▶ ACTIVITY
None of the pictures should be copied, though every line of the listing must be printed exactly.

▶ INPUT
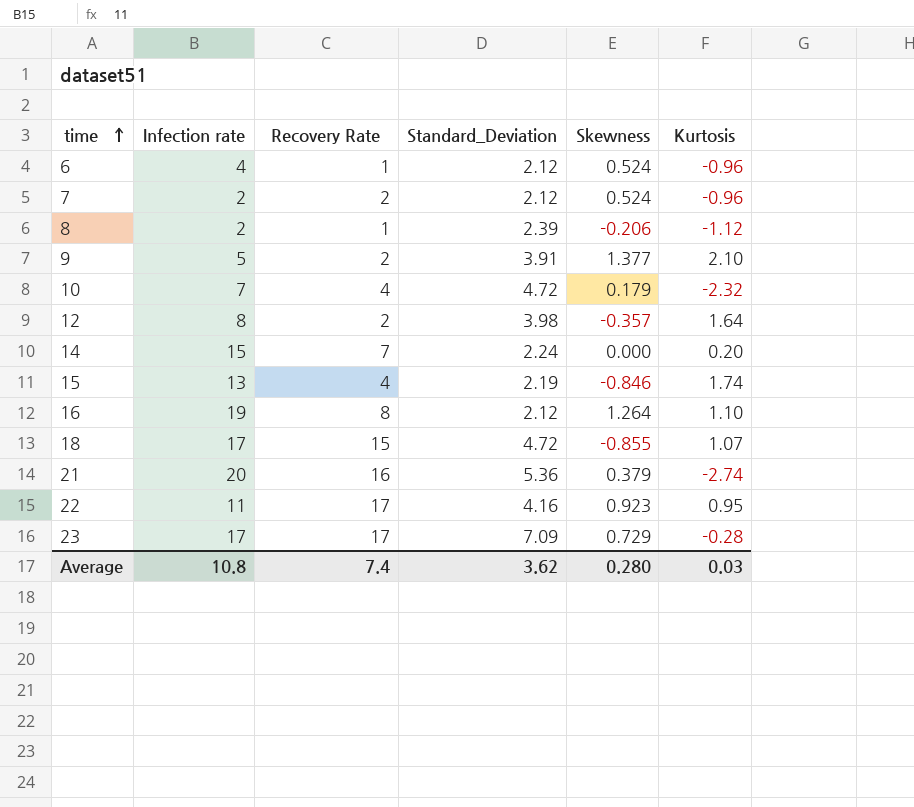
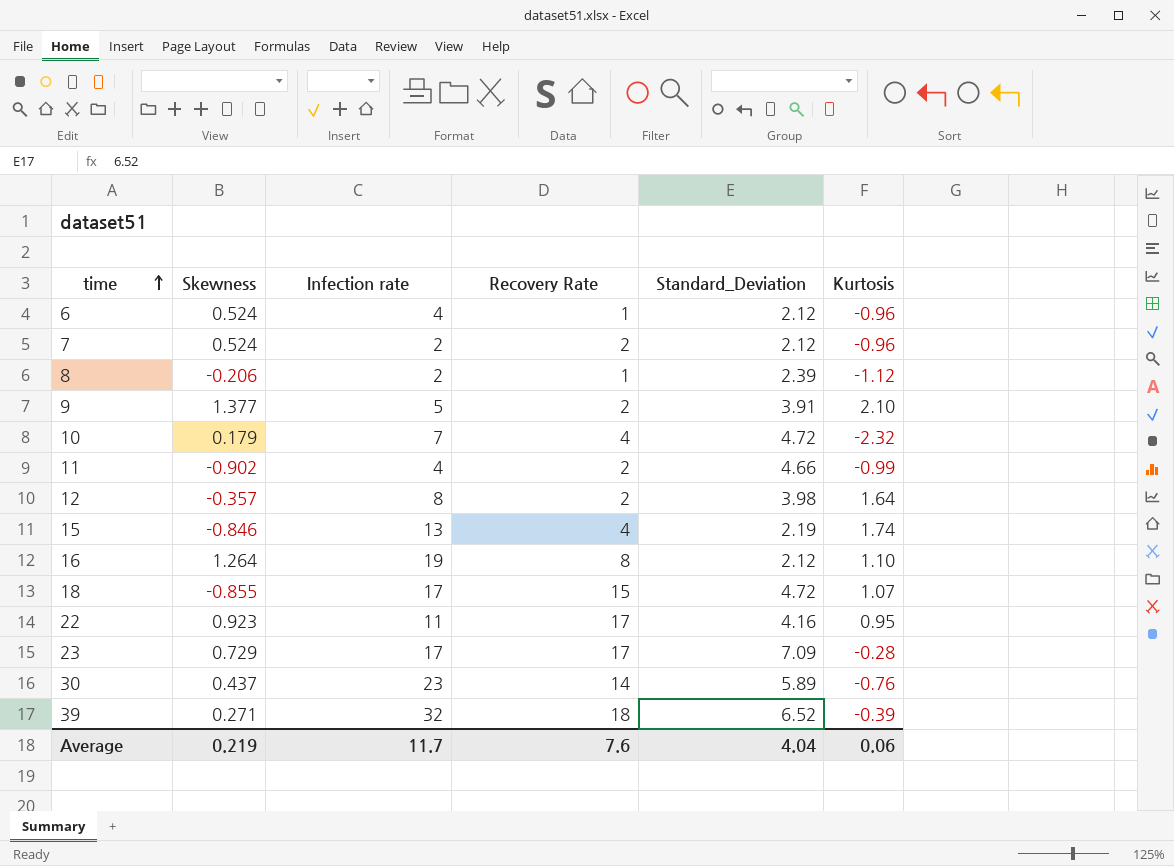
column Skewness | position: 5 -> 2
row 14: 15 | 7 | 2.24 | 0.000 | 0.20 -> none
row 21: 20 | 16 | 5.36 | 0.379 | -2.74 -> none
row 11: none -> -0.902 | 4 | 2 | 4.66 | -0.99
row 30: none -> 0.437 | 23 | 14 | 5.89 | -0.76
row 39: none -> 0.271 | 32 | 18 | 6.52 | -0.39
Average | Skewness: 0.280 -> 0.219
Average | Infection rate: 10.8 -> 11.7
Average | Recovery Rate: 7.4 -> 7.6
Average | Standard_Deviation: 3.62 -> 4.04
Average | Kurtosis: 0.03 -> 0.06

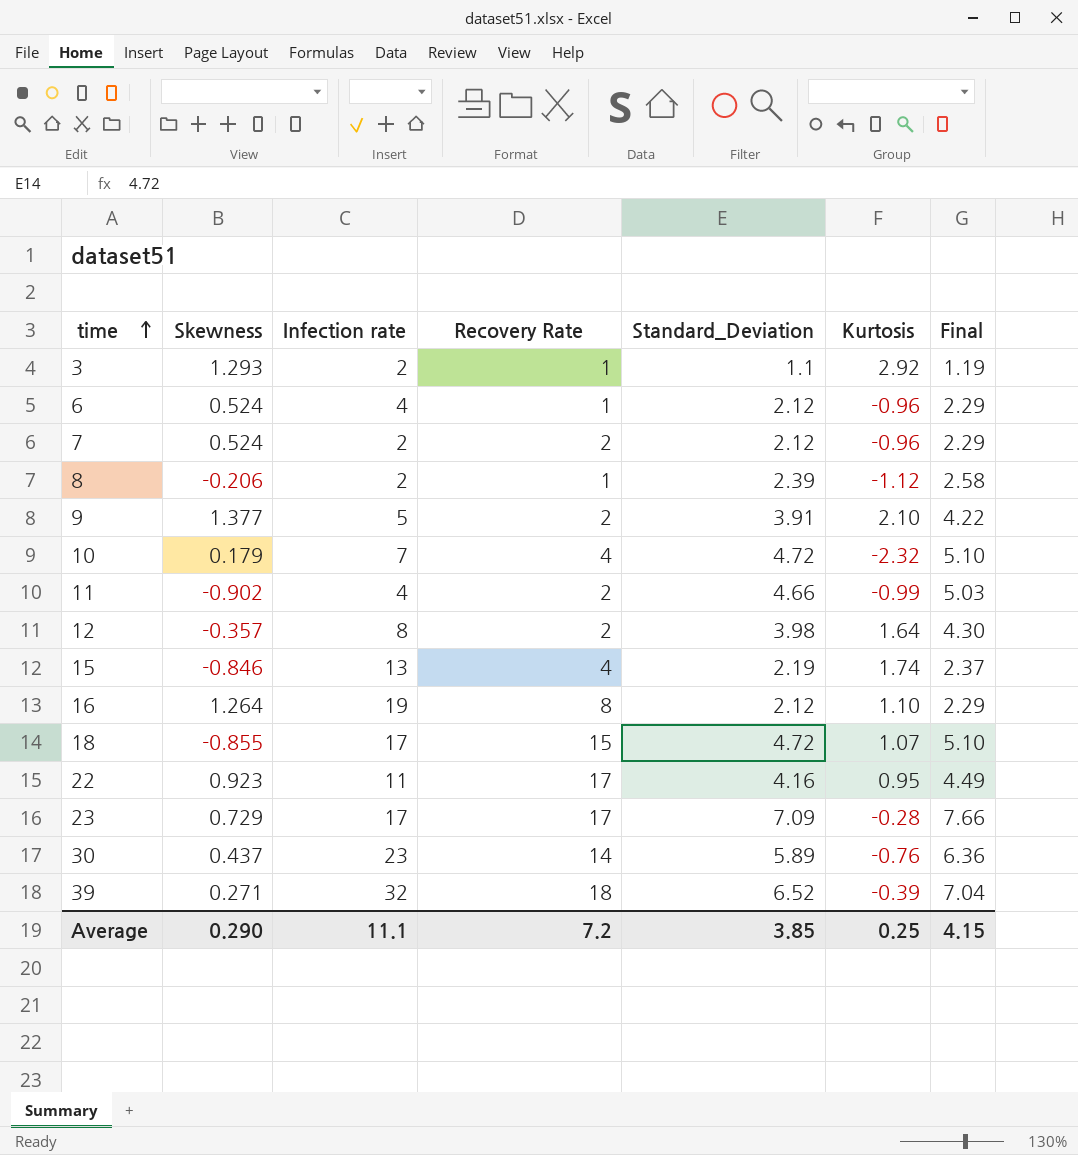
column Final | formula: none -> [Standard_Deviation] * 1.08
row 3: none -> 1.293 | 2 | 1 | 1.1 | 2.92 | 1.19
Average | Skewness: 0.219 -> 0.290
Average | Infection rate: 11.7 -> 11.1
Average | Recovery Rate: 7.6 -> 7.2
Average | Standard_Deviation: 4.04 -> 3.85
Average | Kurtosis: 0.06 -> 0.25

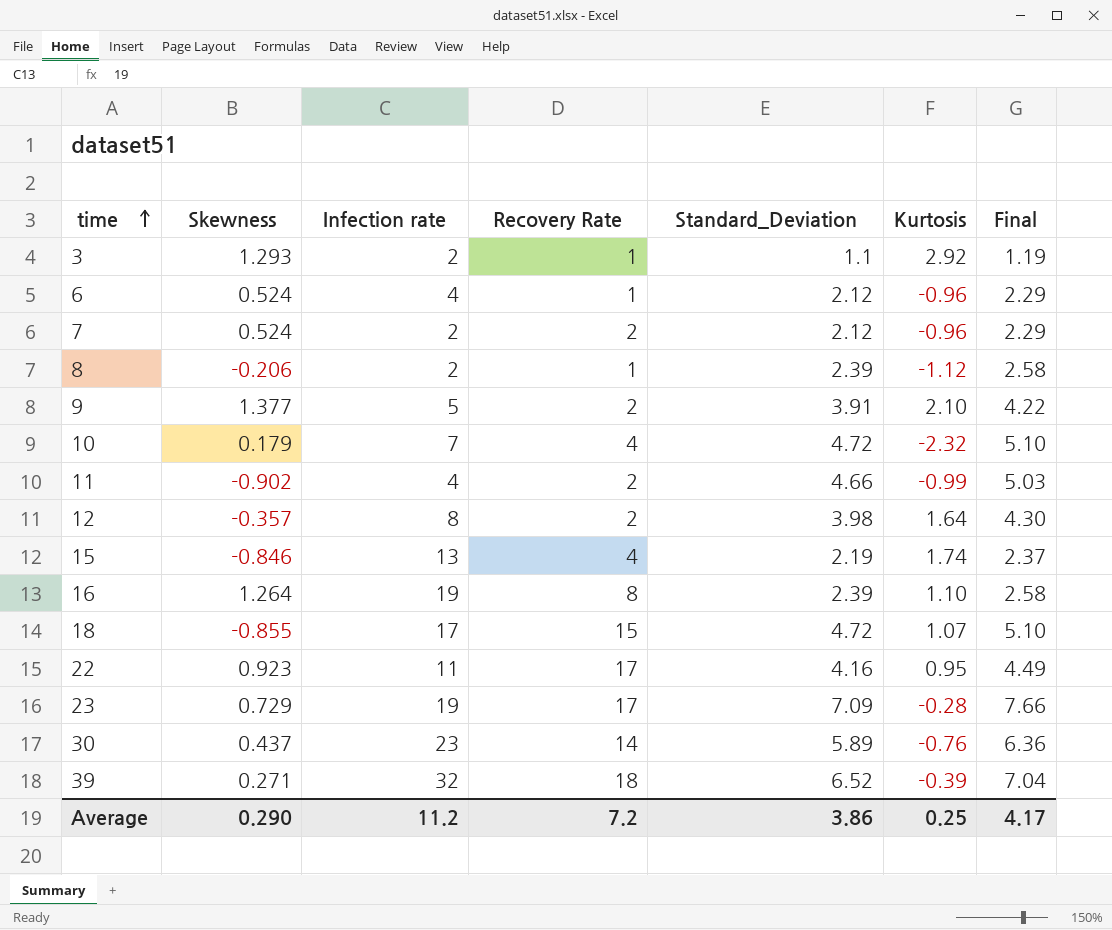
16 | Standard_Deviation: 2.12 -> 2.39
16 | Final: 2.29 -> 2.58
23 | Infection rate: 17 -> 19
Average | Infection rate: 11.1 -> 11.2
Average | Standard_Deviation: 3.85 -> 3.86
Average | Final: 4.15 -> 4.17

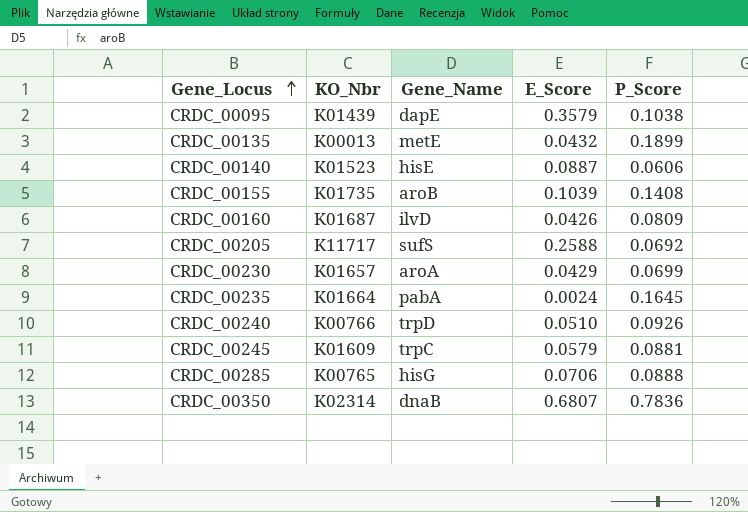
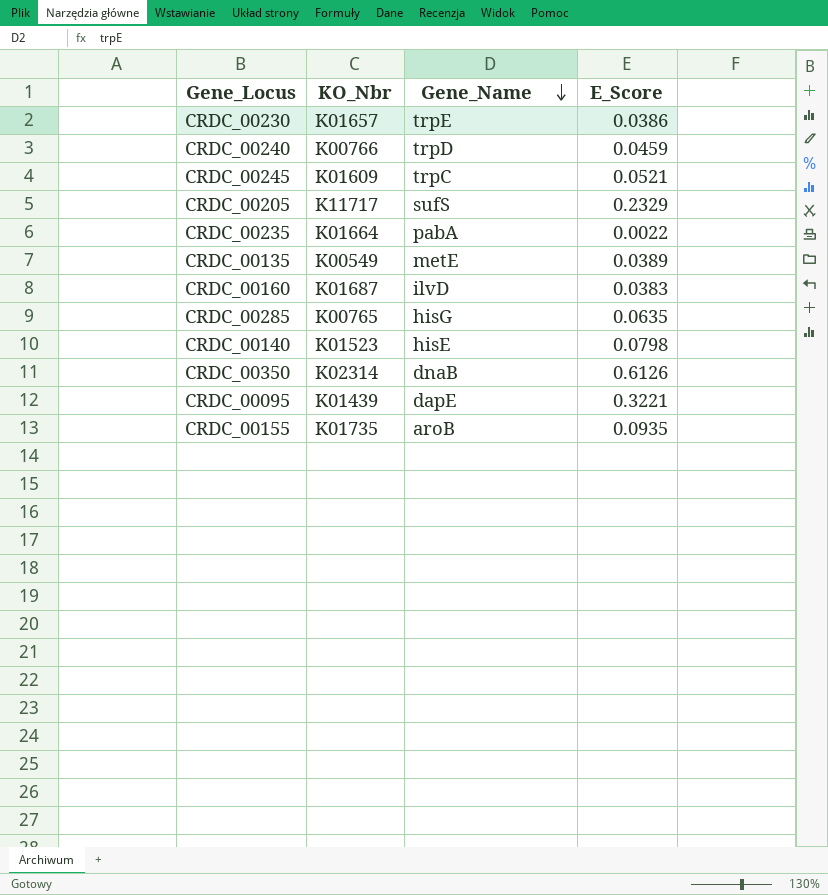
row order: Gene_Locus ascending -> Gene_Name descending
column P_Score | position: 5 -> none
CRDC_00230 | Gene_Name: aroA -> trpE
CRDC_00230 | E_Score: 0.0429 -> 0.0386
CRDC_00240 | E_Score: 0.0510 -> 0.0459
CRDC_00245 | E_Score: 0.0579 -> 0.0521
CRDC_00205 | E_Score: 0.2588 -> 0.2329
CRDC_00235 | E_Score: 0.0024 -> 0.0022
CRDC_00135 | KO_Nbr: K00013 -> K00549
CRDC_00135 | E_Score: 0.0432 -> 0.0389
CRDC_00160 | E_Score: 0.0426 -> 0.0383
CRDC_00285 | E_Score: 0.0706 -> 0.0635
CRDC_00140 | E_Score: 0.0887 -> 0.0798
CRDC_00350 | E_Score: 0.6807 -> 0.6126
CRDC_00095 | E_Score: 0.3579 -> 0.3221
CRDC_00155 | E_Score: 0.1039 -> 0.0935

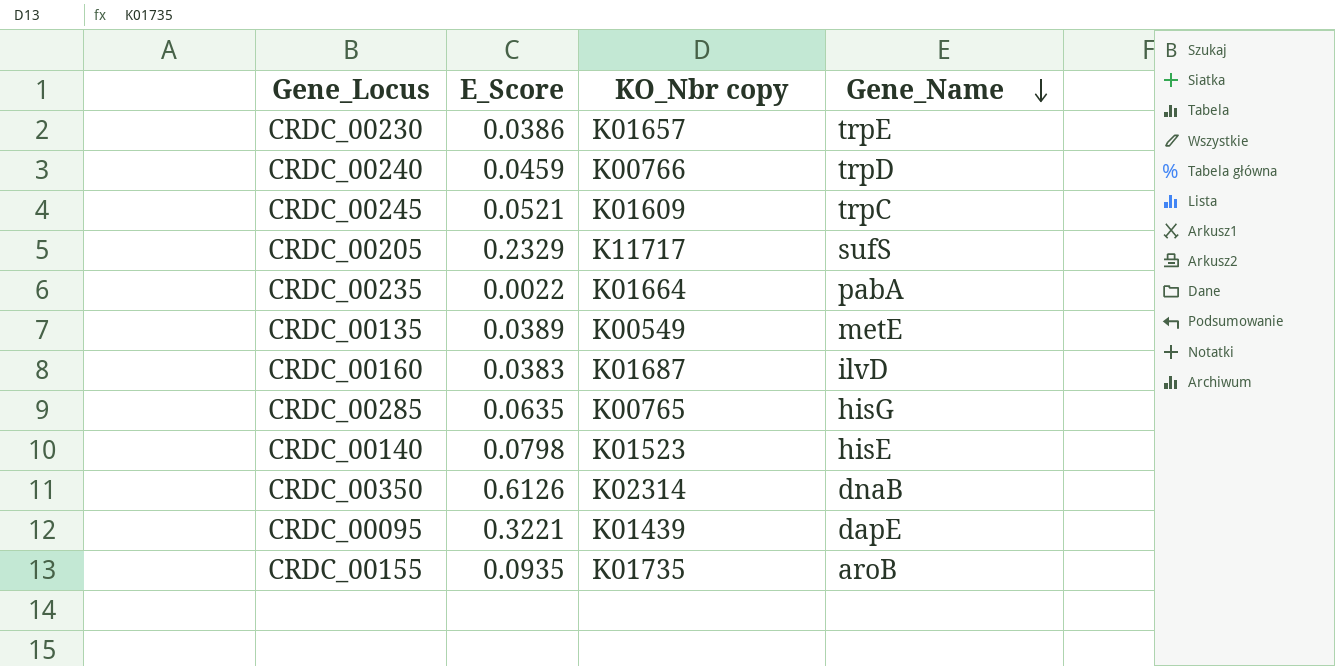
column E_Score | position: 4 -> 2
column name: KO_Nbr -> KO_Nbr copy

▶ EXERCISE OUTPUT
column Skewness | position: 5 -> 2
row 14: 15 | 7 | 2.24 | 0.000 | 0.20 -> none
row 21: 20 | 16 | 5.36 | 0.379 | -2.74 -> none
row 11: none -> -0.902 | 4 | 2 | 4.66 | -0.99
row 30: none -> 0.437 | 23 | 14 | 5.89 | -0.76
row 39: none -> 0.271 | 32 | 18 | 6.52 | -0.39
Average | Skewness: 0.280 -> 0.219
Average | Infection rate: 10.8 -> 11.7
Average | Recovery Rate: 7.4 -> 7.6
Average | Standard_Deviation: 3.62 -> 4.04
Average | Kurtosis: 0.03 -> 0.06

column Final | formula: none -> [Standard_Deviation] * 1.08
row 3: none -> 1.293 | 2 | 1 | 1.1 | 2.92 | 1.19
Average | Skewness: 0.219 -> 0.290
Average | Infection rate: 11.7 -> 11.1
Average | Recovery Rate: 7.6 -> 7.2
Average | Standard_Deviation: 4.04 -> 3.85
Average | Kurtosis: 0.06 -> 0.25

16 | Standard_Deviation: 2.12 -> 2.39
16 | Final: 2.29 -> 2.58
23 | Infection rate: 17 -> 19
Average | Infection rate: 11.1 -> 11.2
Average | Standard_Deviation: 3.85 -> 3.86
Average | Final: 4.15 -> 4.17

row order: Gene_Locus ascending -> Gene_Name descending
column P_Score | position: 5 -> none
CRDC_00230 | Gene_Name: aroA -> trpE
CRDC_00230 | E_Score: 0.0429 -> 0.0386
CRDC_00240 | E_Score: 0.0510 -> 0.0459
CRDC_00245 | E_Score: 0.0579 -> 0.0521
CRDC_00205 | E_Score: 0.2588 -> 0.2329
CRDC_00235 | E_Score: 0.0024 -> 0.0022
CRDC_00135 | KO_Nbr: K00013 -> K00549
CRDC_00135 | E_Score: 0.0432 -> 0.0389
CRDC_00160 | E_Score: 0.0426 -> 0.0383
CRDC_00285 | E_Score: 0.0706 -> 0.0635
CRDC_00140 | E_Score: 0.0887 -> 0.0798
CRDC_00350 | E_Score: 0.6807 -> 0.6126
CRDC_00095 | E_Score: 0.3579 -> 0.3221
CRDC_00155 | E_Score: 0.1039 -> 0.0935

column E_Score | position: 4 -> 2
column name: KO_Nbr -> KO_Nbr copy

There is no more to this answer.